There are also interesting ethical questions to consider about the possibility of informed consent that focus less on the experimental context of a patient's deliberation and more on the nature of the risks posed by the therapies being considered. Allen Buchanan and Daniel Brock, among others, have advocated a sliding scale approach to the determination of whether a patient is competent to give informed consent.10 Essentially, they claim that the greater a possible treatment's risk of harm to the patient, the higher the standard of competency that should be used in evaluating whether the patient's choice is respected. As will be shown below, careful examination of Buchanan and Brock's position (and two critiques) suggests that while riskiness per se does not demand an elevated standard of competency, the greater cognitive challenge often associated with such therapies does.

This point of view runs into difficulties when it comes to experimental therapies. In brief, the argument is as follows: for informed consent to occur, the patient must be competent to make such a decision. Yet when we consider that the poorly characterized nature of many experimental therapies often precludes any decision more sophisticated than a reasonable choice based on the person in question's values, it seems altogether gratuitous to refer to the patient's choice of such a therapy as the judgment of someone "competent" to make such decisions. This analysis of informed consent involving choices in favor of poorly characterized experimental therapies leads to the following dilemma. Either (1) genuine informed consent almost never occurs, because most patients are not competent to make such decisions (a violation of Condition 1 above). Or (2) competency per se is nothing more than being reasonable, and as such (in contrast to Buchanan and Brock's position) decisions under extreme uncertainty require a lower, not a higher, standard of competency than decisions involving standard therapies.

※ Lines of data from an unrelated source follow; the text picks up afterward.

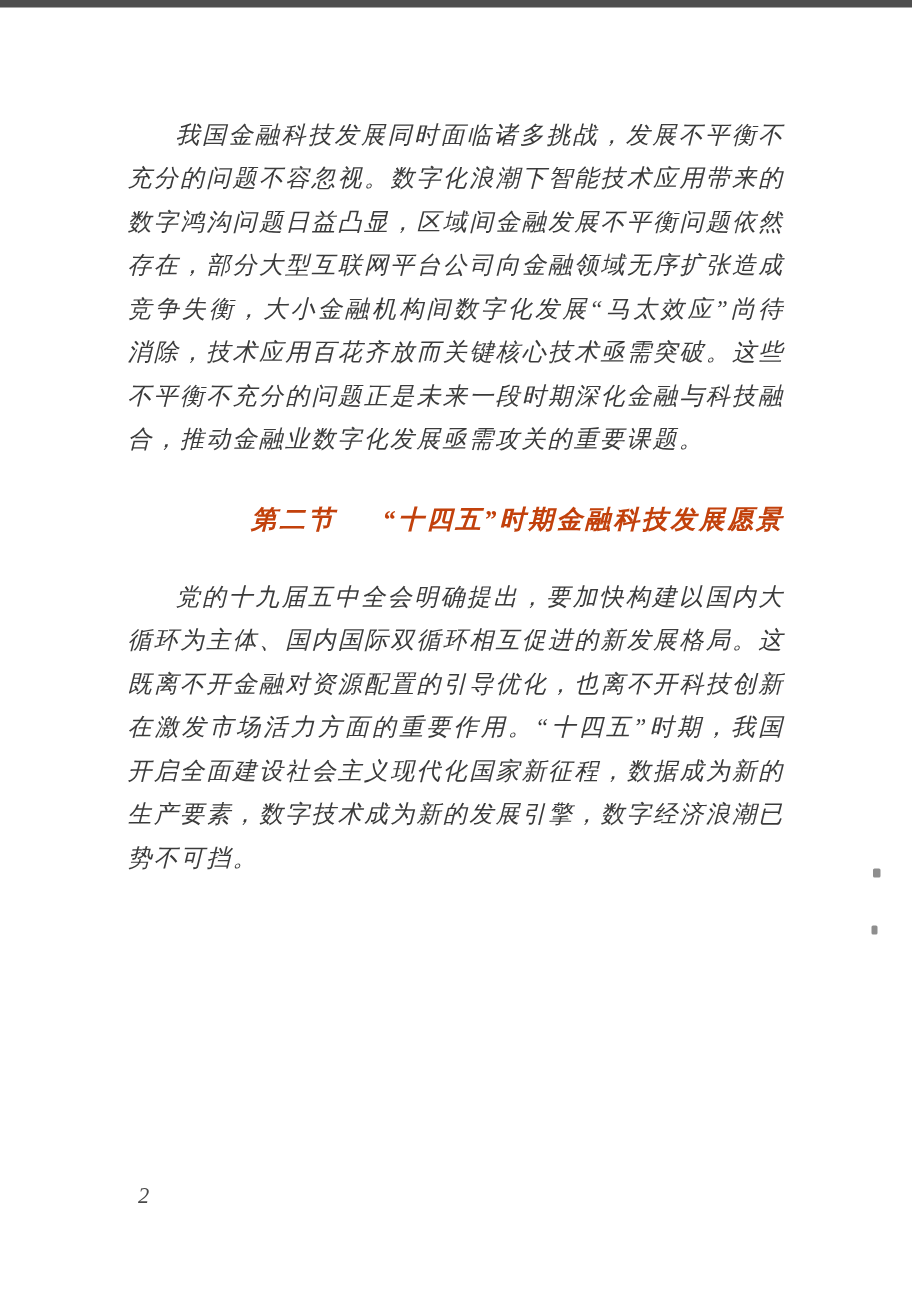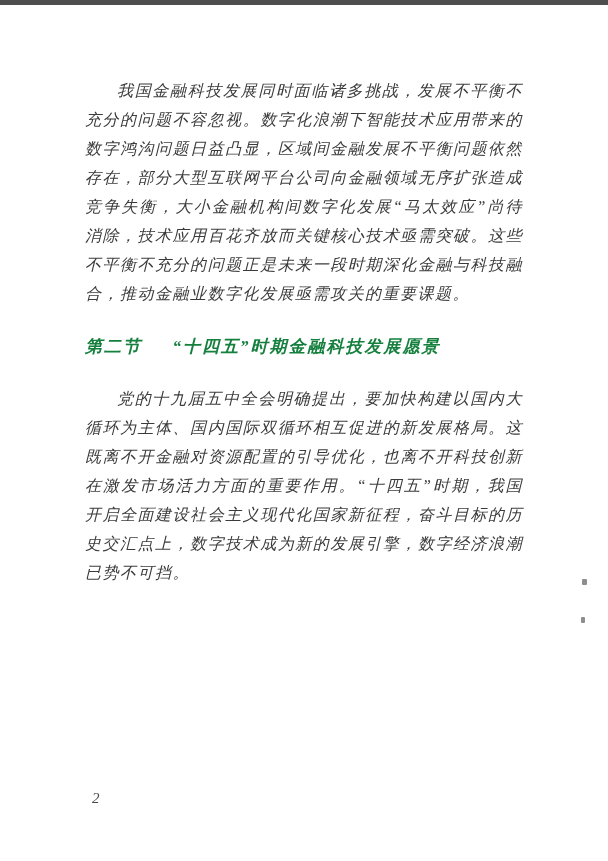--- a/index.html
+++ b/index.html
@@ -36,25 +36,25 @@
     font-size: 16px;
     line-height: 29px;
     letter-spacing: 1.5px;
     text-align: justify;
     text-justify: inter-character;
     text-indent: 2em;
     color: #3b3b3b;
   }
   .section-heading {
     margin: 27px 0 26px 0;
-    text-align: left;
+    text-align: right;
     font-size: 17px;
     font-weight: 700;
     letter-spacing: 2px;
-    color: #15803d;
+    color: #c2410c;
     white-space: nowrap;
   }
   .section-heading .heading-label {
     margin-right: 1.8em;
   }
   .page-number {
     position: absolute;
     left: 92px;
     top: 790px;
     font-size: 15px;
@@ -77,21 +77,21 @@
   <div class="scan-bar-top"></div>
 
   <div class="content">
 
     <p class="body-para">我国金融科技发展同时面临诸多挑战，发展不平衡不充分的问题不容忽视。数字化浪潮下智能技术应用带来的数字鸿沟问题日益凸显，区域间金融发展不平衡问题依然存在，部分大型互联网平台公司向金融领域无序扩张造成竞争失衡，大小金融机构间数字化发展“马太效应”尚待消除，技术应用百花齐放而关键核心技术亟需突破。这些不平衡不充分的问题正是未来一段时期深化金融与科技融合，推动金融业数字化发展亟需攻关的重要课题。</p>
 
     <h2 class="section-heading">
       <span class="heading-label">第二节</span><span>“十四五”时期金融科技发展愿景</span>
     </h2>
 
-    <p class="body-para">党的十九届五中全会明确提出，要加快构建以国内大循环为主体、国内国际双循环相互促进的新发展格局。这既离不开金融对资源配置的引导优化，也离不开科技创新在激发市场活力方面的重要作用。“十四五”时期，我国开启全面建设社会主义现代化国家新征程，奋斗目标的历史交汇点上，数字技术成为新的发展引擎，数字经济浪潮已势不可挡。</p>
+    <p class="body-para">党的十九届五中全会明确提出，要加快构建以国内大循环为主体、国内国际双循环相互促进的新发展格局。这既离不开金融对资源配置的引导优化，也离不开科技创新在激发市场活力方面的重要作用。“十四五”时期，我国开启全面建设社会主义现代化国家新征程，数据成为新的生产要素，数字技术成为新的发展引擎，数字经济浪潮已势不可挡。</p>
 
 
   </div>
 
   <div class="page-number">2</div>
 
   <div class="speckle speckle-1"></div>
   <div class="speckle speckle-2"></div>
 
 </div>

III. Brock and Buchanan's (1990) Analysis

As a preliminary to the analysis of Buchanan and Brock's position, it is important to distinguish between standard and experimental therapies with regard to risk assessment. A "standard therapy" for the purposes of this essay will refer to therapies that are approved by official medical panels such as the FDA on the basis of extensive research. An "experimental therapy", in contrast, will refer to a therapy for which there is no such approval or research context, at least with reference to the ailment in question. Clearly these represent endpoints on a continuum, and each may present considerable risks to the patient.11 Nevertheless, it is important to distinguish between the two, owing to the nature of the decision processes involved in evaluating each. Standard therapies: (1) are by definition the product of considerable scientific study, (2) often represent a consensus view about what constitutes the most appropriate treatment, and (3) have a track record that provides physicians and patients with specific information regarding possible benefits and side effects. Experimental therapies, in contrast, are generally less well-characterized, lack consensus support among experts, and often have unknown or poorly characterized benefits or side effects.

Note that while a choice among standard therapies can be challenging, choices between experimental therapies (or between experimental therapies and standard therapies) are cognitively much more difficult, owing to uncertainties surrounding what is known about the precise effects of such treatments. A patient choosing between standard therapies has a more reliable basis upon which to make her decision than patients who attempt to make decisions about the risks associated with experimental therapies. And, as will be shown below, it is this difference in epistemological status of claims regarding experimental therapies that directly affects the extent to which a patient may be said to be competent to make such choices.12

Buchanan and Brock have argued that the criteria for determining whether a patient is competent should be context- and task- dependent and that an elevated standard should be required in cases where medical risks are greater.13 In particular, they point out that the standards of competency physicians should apply to patients should depend, in part, on the expected harm and or benefits from the choice and how important self-determination with regard to the choice is to the patient.14 In support of this claim, they call attention to the fact that: (1) it coheres with current legal and medical practices, and (2) it strikes a balance between the patients autonomy and respect for his or her well-being.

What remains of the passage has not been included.